** Opening GIVEN INFORMATION block **

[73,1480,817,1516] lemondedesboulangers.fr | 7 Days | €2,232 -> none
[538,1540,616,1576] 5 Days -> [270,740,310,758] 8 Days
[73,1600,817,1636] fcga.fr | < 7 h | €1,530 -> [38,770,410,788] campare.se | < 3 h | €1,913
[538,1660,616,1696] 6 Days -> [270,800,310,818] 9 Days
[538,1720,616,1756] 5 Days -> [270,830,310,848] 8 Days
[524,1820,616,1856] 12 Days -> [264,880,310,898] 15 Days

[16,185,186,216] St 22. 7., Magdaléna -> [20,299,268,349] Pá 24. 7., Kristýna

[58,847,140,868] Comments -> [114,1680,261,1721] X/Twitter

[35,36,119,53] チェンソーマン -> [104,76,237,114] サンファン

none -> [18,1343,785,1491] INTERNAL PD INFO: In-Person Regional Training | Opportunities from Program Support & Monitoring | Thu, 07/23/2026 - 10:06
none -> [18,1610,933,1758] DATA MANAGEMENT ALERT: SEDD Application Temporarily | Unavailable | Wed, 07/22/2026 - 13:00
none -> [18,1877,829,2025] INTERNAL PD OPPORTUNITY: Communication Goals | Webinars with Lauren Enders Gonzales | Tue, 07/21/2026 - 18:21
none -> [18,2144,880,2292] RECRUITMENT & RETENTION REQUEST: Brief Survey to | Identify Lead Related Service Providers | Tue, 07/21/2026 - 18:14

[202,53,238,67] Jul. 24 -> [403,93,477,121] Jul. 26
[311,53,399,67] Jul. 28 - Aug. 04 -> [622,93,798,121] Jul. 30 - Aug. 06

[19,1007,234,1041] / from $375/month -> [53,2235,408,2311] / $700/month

** Closing GIVEN INFORMATION block **

YOUR TASK ▸
In the entries above, the lines from the one bearing "none -> [18,2144,880,2292]" up to and including the one bearing "[202,53,238,67] Jul. 24" should be transcribed exactly; no other line is wanted.

RESULT ▸
none -> [18,2144,880,2292] RECRUITMENT & RETENTION REQUEST: Brief Survey to | Identify Lead Related Service Providers | Tue, 07/21/2026 - 18:14

[202,53,238,67] Jul. 24 -> [403,93,477,121] Jul. 26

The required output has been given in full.